2021 was quite a successful year for cybercriminals. Petit-Potam, Log4j, and many other vulnerabilities enabled attackers to infiltrate malware, take over systems, or steal data. Whether small or large, public or private sector, well or ill-prepared – organizations of all kinds and sizes were affected. In short: anyone can fall victim to a cybersecurity incident. Blue teams, system administrators, and security officers sometimes worked day and night to repel attacks, update systems, and continually raise the level of their own IT security. Nonetheless, some attacks are only discovered too late or not at all. The situation remains tense.
"Hello, Dave. I think we may be on to an explanation of the trouble with the Hal 9000 computer. We believe it started months ago when you and Frank interrogated the computer about the Mission."
In summary, we can say that 2021 was an odyssey with many shock moments from an IT security perspective. And the odyssey wasn’t over at the end of 2021; it is set to continue in 2022.
Let’s take a look at the IT security trends that 2022 has in store for us, how we can influence our odyssey, and whether it might represent more than a resurrection of existing topics.
As a logical consequence of the transition from on premise infrastructure to cloud services, attackers are targeting identities more than ever before.
They are using attack vectors like phishing and smishing to obtain login credentials. In these scenarios, attackers send e-mails or messenger texts claiming that the targeted user urgently needs to change their login information or enter it again. A variety of pretexts are used, such as an allegedly expired password or instructions from a superior.
These e-mails and messages can sometimes hardly be distinguished from the real thing and when the hyperlink they contain is clicked, the victim is sent to a fake website. Any login credentials entered there are immediately sent to the attacker’s server, and the identity theft is complete.
In addition to phishing and smishing, credential stuffing is another popular attack vector. In this approach, lists of users and passwords obtained from prior hacks are used for automated tests, to gain unauthorized access to user accounts at other sites. This type of attack is a real threat, because most people tend to be lazy when it comes to passwords: they reuse the same password for multiple sites and the user account name is often simply the e-mail address.
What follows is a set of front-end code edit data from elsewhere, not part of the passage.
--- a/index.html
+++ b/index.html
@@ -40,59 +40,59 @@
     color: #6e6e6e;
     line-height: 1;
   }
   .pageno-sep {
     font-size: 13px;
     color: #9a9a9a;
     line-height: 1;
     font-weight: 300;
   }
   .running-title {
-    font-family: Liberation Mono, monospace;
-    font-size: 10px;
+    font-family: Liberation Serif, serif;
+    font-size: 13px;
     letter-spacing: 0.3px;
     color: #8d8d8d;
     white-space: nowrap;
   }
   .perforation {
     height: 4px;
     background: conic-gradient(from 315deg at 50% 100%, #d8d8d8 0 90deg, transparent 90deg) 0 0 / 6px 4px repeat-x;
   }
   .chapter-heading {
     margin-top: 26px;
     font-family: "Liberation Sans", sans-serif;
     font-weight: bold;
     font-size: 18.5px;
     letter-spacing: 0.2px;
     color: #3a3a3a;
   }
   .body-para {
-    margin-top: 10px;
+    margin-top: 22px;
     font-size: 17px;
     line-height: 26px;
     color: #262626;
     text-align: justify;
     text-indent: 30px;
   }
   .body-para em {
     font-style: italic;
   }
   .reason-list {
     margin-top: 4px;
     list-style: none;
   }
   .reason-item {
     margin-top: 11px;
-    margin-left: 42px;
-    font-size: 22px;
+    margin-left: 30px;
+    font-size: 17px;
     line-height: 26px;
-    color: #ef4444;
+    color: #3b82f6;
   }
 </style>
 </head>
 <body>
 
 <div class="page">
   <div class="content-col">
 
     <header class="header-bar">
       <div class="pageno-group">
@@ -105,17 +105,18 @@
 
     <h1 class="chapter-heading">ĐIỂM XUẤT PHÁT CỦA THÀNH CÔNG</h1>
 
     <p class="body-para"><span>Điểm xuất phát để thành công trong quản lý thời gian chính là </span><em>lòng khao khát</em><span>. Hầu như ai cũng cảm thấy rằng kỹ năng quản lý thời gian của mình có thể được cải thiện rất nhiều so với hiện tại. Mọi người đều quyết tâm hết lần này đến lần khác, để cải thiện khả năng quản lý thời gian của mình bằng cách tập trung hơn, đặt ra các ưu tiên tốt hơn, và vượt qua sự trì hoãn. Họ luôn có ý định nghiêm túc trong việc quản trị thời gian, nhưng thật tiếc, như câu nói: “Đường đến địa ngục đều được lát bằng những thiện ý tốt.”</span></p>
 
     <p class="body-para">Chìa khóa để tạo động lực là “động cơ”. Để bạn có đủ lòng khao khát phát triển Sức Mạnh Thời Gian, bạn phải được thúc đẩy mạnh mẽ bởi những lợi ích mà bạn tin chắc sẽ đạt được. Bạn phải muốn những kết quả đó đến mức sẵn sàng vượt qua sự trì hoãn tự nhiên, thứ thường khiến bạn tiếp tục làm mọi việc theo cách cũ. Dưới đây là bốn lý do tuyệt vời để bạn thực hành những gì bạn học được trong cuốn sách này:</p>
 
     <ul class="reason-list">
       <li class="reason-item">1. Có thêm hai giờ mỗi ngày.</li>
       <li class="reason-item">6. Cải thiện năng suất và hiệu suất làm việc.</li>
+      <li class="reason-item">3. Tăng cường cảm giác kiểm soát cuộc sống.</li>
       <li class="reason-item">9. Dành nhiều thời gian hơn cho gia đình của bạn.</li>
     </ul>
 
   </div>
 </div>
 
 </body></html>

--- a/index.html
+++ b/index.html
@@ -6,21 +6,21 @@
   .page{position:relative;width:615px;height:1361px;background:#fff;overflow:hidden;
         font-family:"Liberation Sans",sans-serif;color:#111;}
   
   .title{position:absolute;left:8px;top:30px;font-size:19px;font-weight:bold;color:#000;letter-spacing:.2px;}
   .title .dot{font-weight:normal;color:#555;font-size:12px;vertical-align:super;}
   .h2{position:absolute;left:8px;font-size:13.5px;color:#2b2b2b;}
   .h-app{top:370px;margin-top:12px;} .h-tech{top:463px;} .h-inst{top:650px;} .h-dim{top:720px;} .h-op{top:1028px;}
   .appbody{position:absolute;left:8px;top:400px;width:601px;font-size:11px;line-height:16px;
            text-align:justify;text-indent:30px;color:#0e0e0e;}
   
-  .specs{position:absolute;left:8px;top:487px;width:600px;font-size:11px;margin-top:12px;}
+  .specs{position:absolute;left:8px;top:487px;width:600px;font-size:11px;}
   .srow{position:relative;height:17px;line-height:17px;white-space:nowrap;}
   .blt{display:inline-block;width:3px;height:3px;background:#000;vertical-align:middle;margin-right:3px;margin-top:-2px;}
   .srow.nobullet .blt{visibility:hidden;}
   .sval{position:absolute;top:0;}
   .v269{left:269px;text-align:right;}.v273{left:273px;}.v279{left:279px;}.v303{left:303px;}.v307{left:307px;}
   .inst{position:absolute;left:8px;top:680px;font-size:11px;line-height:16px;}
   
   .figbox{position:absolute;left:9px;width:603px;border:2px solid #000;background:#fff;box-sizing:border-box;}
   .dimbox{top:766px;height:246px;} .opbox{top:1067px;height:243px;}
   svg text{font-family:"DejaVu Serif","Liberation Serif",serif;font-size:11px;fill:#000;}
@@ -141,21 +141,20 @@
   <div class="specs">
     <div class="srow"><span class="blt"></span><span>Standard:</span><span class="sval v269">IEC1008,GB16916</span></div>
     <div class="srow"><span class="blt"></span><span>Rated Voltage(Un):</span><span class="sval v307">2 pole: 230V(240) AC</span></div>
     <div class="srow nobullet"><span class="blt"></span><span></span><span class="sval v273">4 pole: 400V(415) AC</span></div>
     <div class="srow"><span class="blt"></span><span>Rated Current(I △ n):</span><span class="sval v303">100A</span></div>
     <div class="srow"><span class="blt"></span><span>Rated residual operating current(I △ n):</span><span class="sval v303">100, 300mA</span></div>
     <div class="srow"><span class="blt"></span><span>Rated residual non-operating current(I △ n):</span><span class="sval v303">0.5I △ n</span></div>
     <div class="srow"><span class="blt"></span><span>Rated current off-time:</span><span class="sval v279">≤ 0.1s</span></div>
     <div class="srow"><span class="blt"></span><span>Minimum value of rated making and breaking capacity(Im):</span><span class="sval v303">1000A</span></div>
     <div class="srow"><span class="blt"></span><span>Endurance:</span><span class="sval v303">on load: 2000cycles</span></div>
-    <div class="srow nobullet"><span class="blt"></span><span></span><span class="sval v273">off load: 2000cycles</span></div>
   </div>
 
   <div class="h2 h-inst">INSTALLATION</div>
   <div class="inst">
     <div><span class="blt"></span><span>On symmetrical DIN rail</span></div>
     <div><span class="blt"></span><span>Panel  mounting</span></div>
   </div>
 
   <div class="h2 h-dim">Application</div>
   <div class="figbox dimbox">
This laziness makes it easy for criminals and other players to gain access to more systems and multiply the impact of their attacks.
Attackers are increasingly targeting digital supply chains as well. The objective of such attacks is to infiltrate or disrupt the main target through third parties. The motto here: the chain is only as strong as its weakest link. Most supply chain attacks are targeted and start with the most vulnerable link in the chain.
After they successfully compromise a third party, the attackers try to cause further damage by disrupting processes and dependencies or by exploiting access paths to other participants in the supply chain. What’s more, supply chain attacks aren’t just limited to organizations and their suppliers; they can also play a major role in the world of software, for example.
Modern software consists of a variety of code libraries. The combination of these code libraries forms the supply chain of a software solution. If malware is injected into one of these libraries, an attack is successful and the attackers can do further damage.
Attacks on supply chains are so effective because every link trusts every other link in the chain. This position of trust makes things simple for attackers, because once they have compromised one link, they enjoy the trust of the other members.
Ransomware: this type of cyberattack has plagued the industry for ages. Ransomware attacks all follow the same general methodology: malware is injected, encrypts systems and reproduces itself over a variety of IT systems and communication channels within an organization.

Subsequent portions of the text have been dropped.